Structured diff data ::
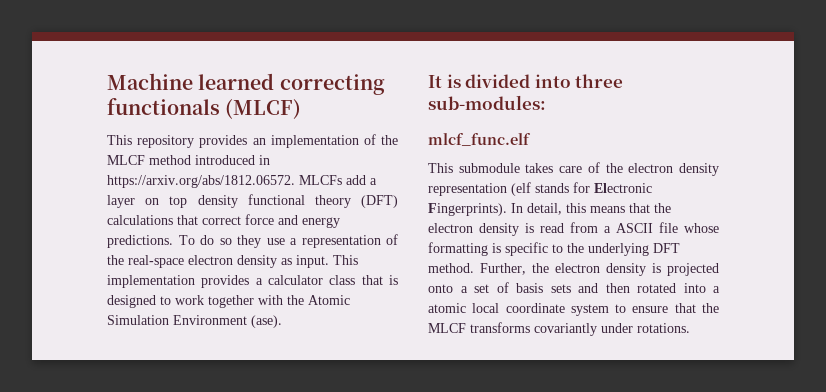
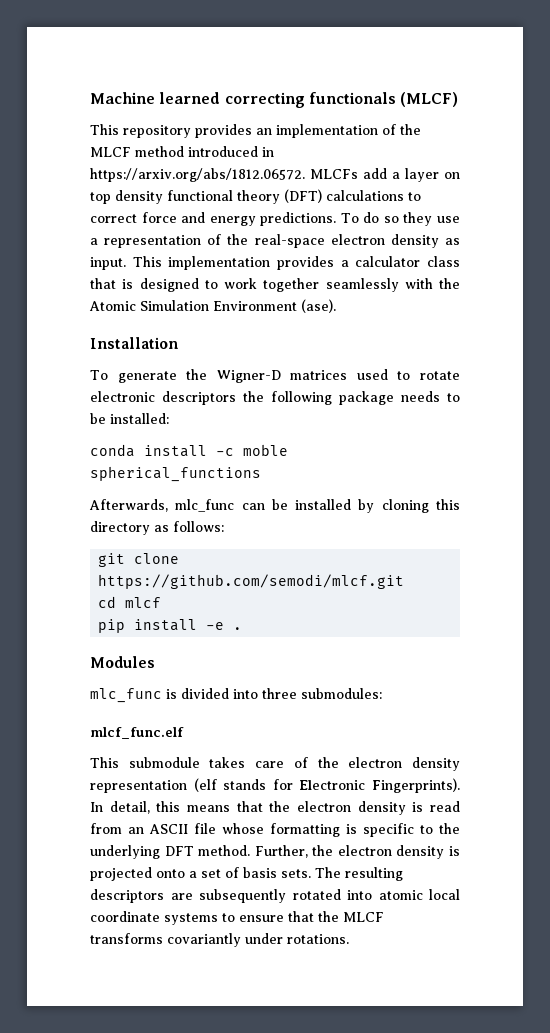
[177,215,198,225] that -> [408,192,421,201] to
(254, 301) none -> [325,278,399,292] seamlessly
[428,75,442,88] It -> [90,337,178,349] [90,369,461,383] [90,391,460,405] [90,413,169,424] [90,444,288,457] [90,466,261,482] [89,499,460,513] [90,521,224,535] [98,553,180,567] [98,574,405,589] [98,596,162,608] [98,619,243,633] [90,656,155,668] [90,688,162,703] Installation // To generate the Wigner-D matrices used to rotate electronic descriptors the following package needs to be installed: // conda install -c moble spherical_functions // Afterwards, mlc_func can be installed by cloning this directory as follows: // git clone https://github.com/semodi/mlcf.git // cd mlcf // pip install -e . // Modules // mlc_func
[428,95,546,110] sub-modules: -> [301,688,382,699] submodules:
[604,226,611,233] a -> [128,827,144,834] an
[550,283,630,293] sets and then -> [281,867,403,881] [90,889,286,903] sets. The resulting descriptors are subsequently
[713,286,720,293] a -> (372, 895) none
[570,304,609,316] system -> [164,913,218,925] systems

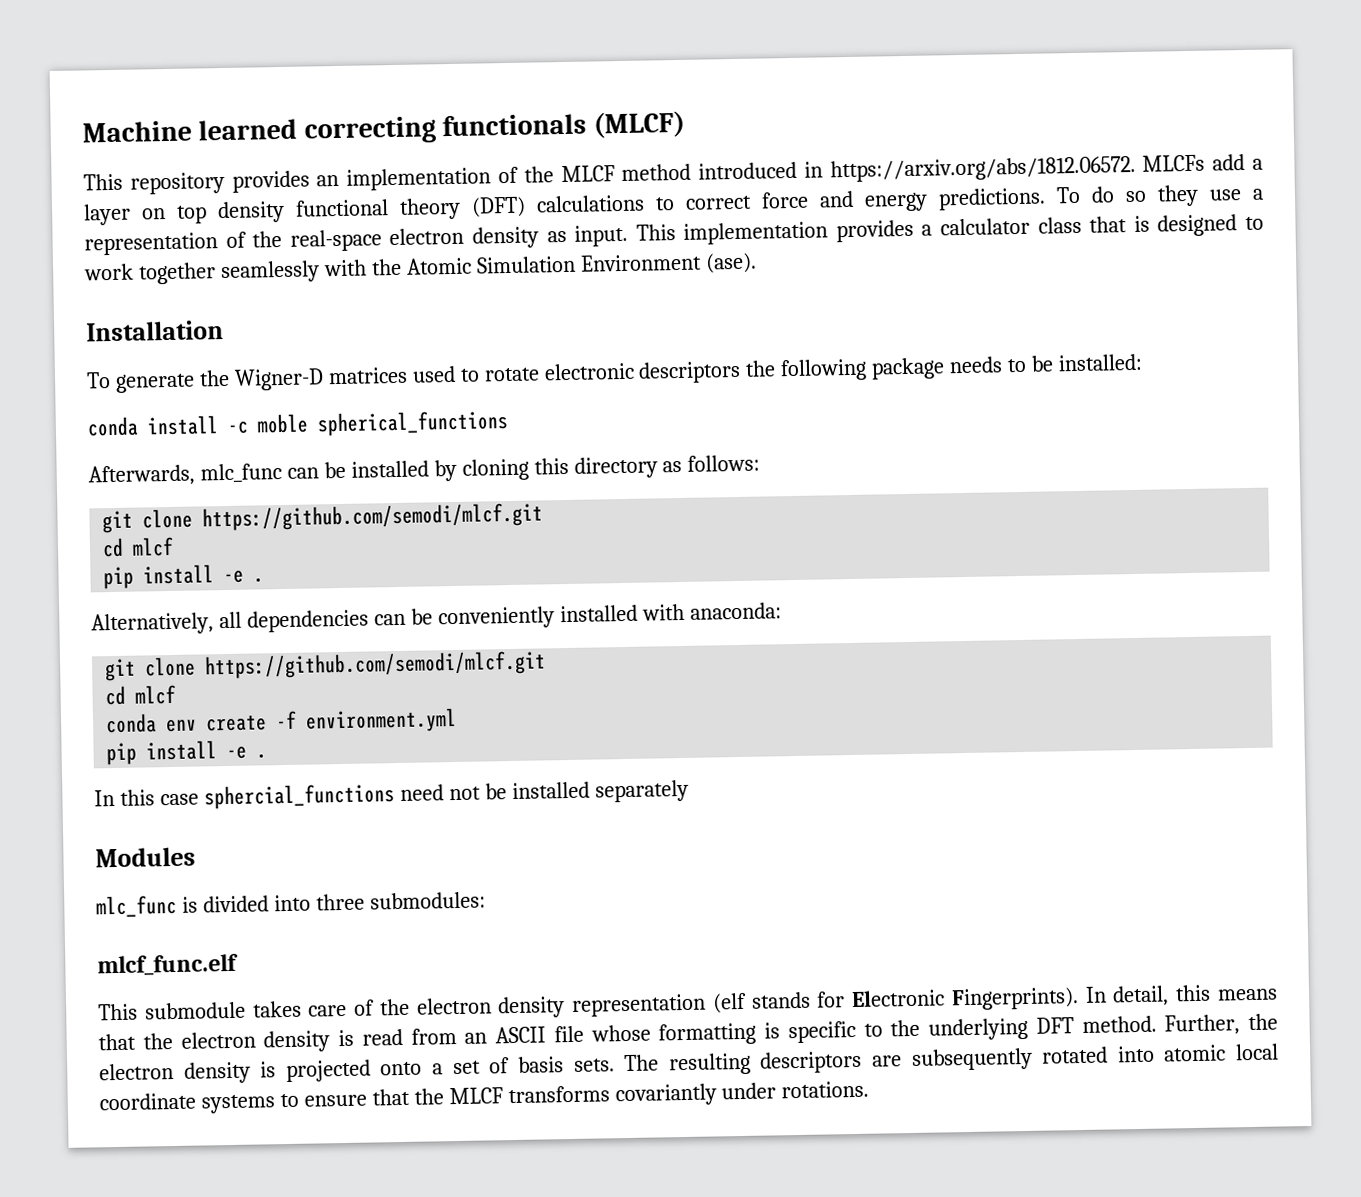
(243, 628) none -> [91,602,782,636] [104,650,547,682] [105,684,177,706] [105,707,458,734] [106,740,268,766] [94,779,689,810] // Alternatively, all dependencies can be conveniently installed with anaconda: // git clone https://github.com/semodi/mlcf.git // cd mlcf // conda env create -f environment.yml // pip install -e . // In this case sphercial_functions need not be installed separately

Exercise description ::
An exact restatement of the entries above is needed; no picture may appear in it.

Your solution ::
[177,215,198,225] that -> [408,192,421,201] to
(254, 301) none -> [325,278,399,292] seamlessly
[428,75,442,88] It -> [90,337,178,349] [90,369,461,383] [90,391,460,405] [90,413,169,424] [90,444,288,457] [90,466,261,482] [89,499,460,513] [90,521,224,535] [98,553,180,567] [98,574,405,589] [98,596,162,608] [98,619,243,633] [90,656,155,668] [90,688,162,703] Installation // To generate the Wigner-D matrices used to rotate electronic descriptors the following package needs to be installed: // conda install -c moble spherical_functions // Afterwards, mlc_func can be installed by cloning this directory as follows: // git clone https://github.com/semodi/mlcf.git // cd mlcf // pip install -e . // Modules // mlc_func
[428,95,546,110] sub-modules: -> [301,688,382,699] submodules:
[604,226,611,233] a -> [128,827,144,834] an
[550,283,630,293] sets and then -> [281,867,403,881] [90,889,286,903] sets. The resulting descriptors are subsequently
[713,286,720,293] a -> (372, 895) none
[570,304,609,316] system -> [164,913,218,925] systems

(243, 628) none -> [91,602,782,636] [104,650,547,682] [105,684,177,706] [105,707,458,734] [106,740,268,766] [94,779,689,810] // Alternatively, all dependencies can be conveniently installed with anaconda: // git clone https://github.com/semodi/mlcf.git // cd mlcf // conda env create -f environment.yml // pip install -e . // In this case sphercial_functions need not be installed separately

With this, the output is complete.